Copy every line that holds the string "weight" from the data below.
● ● ● ● ● ● ●
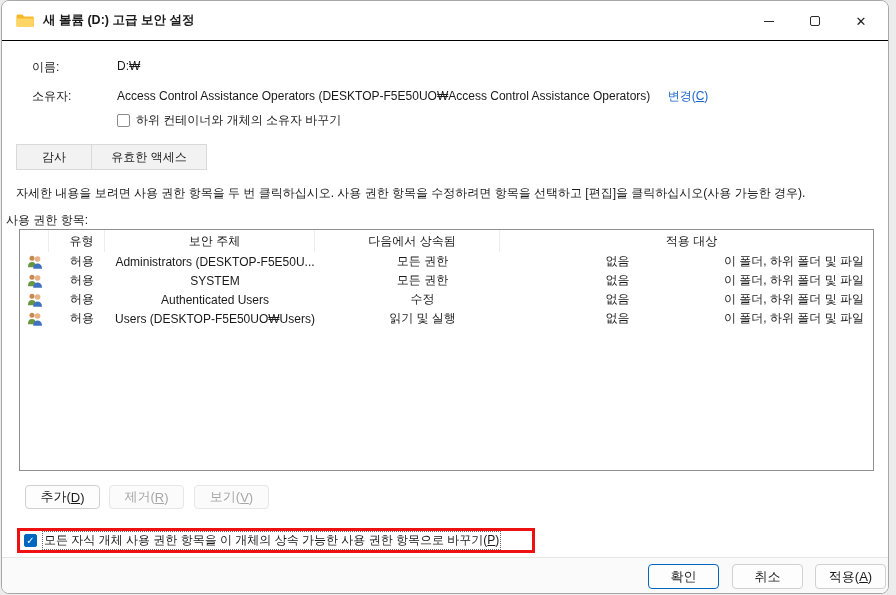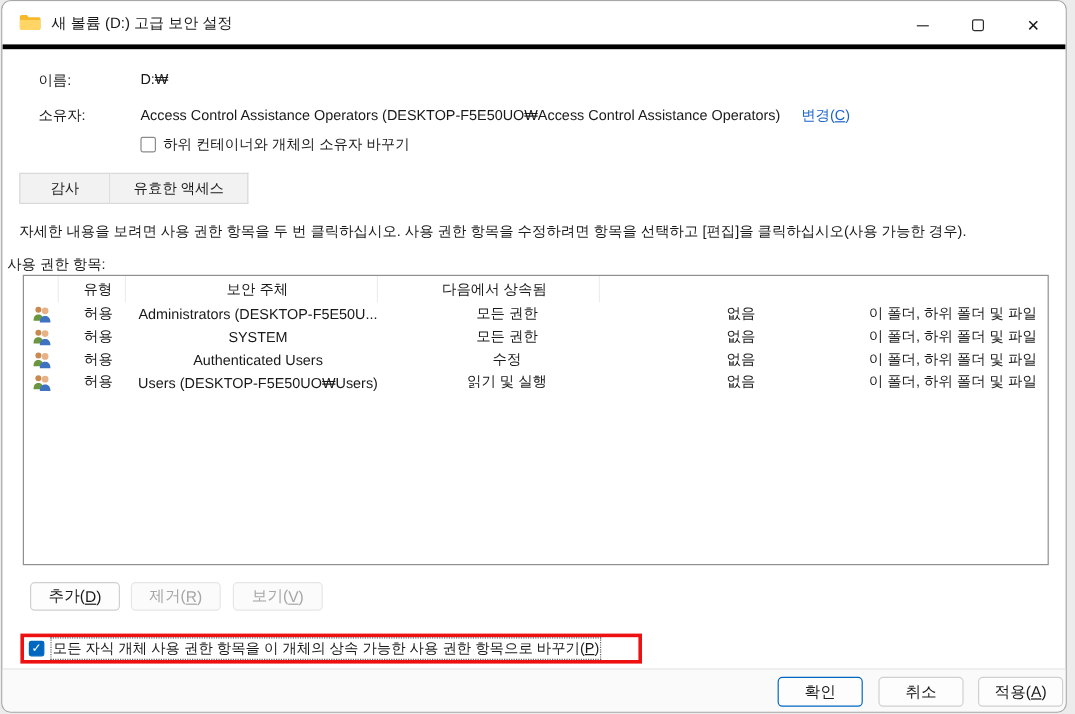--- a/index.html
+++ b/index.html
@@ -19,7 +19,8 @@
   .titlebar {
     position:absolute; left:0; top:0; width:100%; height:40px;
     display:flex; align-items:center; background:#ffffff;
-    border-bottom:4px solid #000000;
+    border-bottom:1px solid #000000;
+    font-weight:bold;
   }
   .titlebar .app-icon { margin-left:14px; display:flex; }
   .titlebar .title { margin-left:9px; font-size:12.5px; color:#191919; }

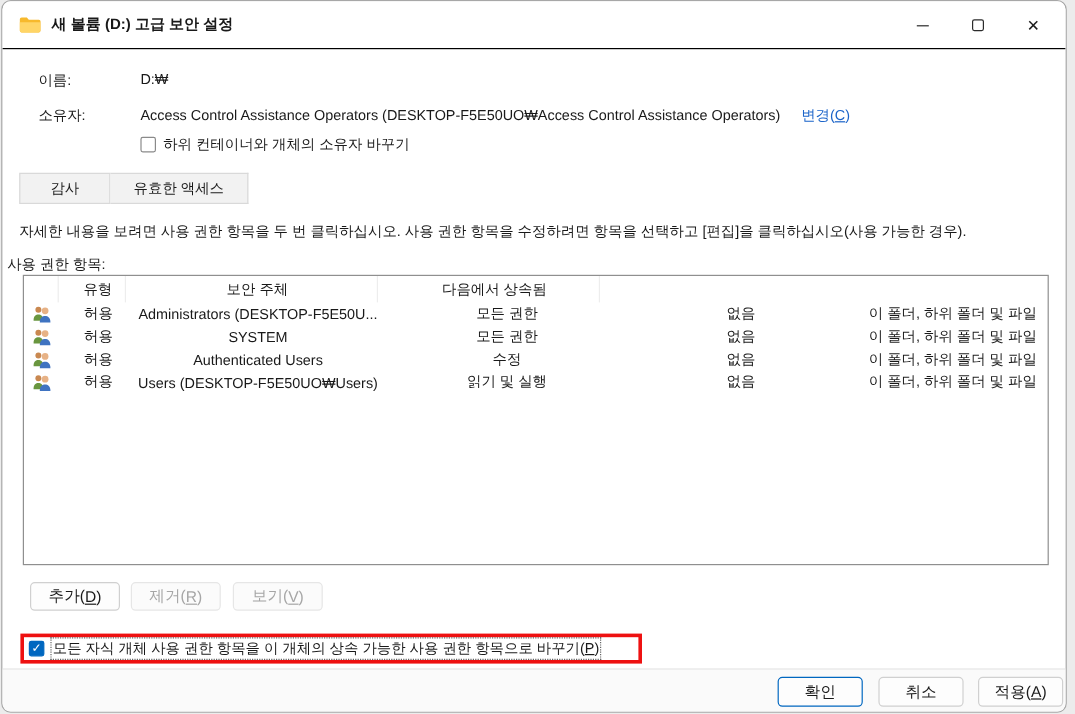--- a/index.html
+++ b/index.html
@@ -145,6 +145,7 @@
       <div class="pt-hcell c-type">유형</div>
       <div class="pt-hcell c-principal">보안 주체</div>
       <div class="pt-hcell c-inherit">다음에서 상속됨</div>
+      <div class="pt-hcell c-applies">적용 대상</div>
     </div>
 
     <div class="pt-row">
● ● ● ● ● ● ●
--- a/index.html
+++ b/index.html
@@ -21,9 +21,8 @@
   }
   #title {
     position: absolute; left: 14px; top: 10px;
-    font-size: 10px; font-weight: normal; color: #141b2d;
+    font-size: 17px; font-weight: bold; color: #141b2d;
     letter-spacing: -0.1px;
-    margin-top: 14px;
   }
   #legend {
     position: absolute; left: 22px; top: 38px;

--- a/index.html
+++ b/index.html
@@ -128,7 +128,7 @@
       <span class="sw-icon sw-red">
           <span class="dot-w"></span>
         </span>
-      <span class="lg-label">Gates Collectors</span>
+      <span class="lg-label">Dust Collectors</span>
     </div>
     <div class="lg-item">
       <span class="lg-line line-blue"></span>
● ● ● ● ● ● ●
- _RESPONSE TO THIS TASK_
+    font-weight:bold;
-    font-size: 10px; font-weight: normal; color: #141b2d;
+    font-size: 17px; font-weight: bold; color: #141b2d;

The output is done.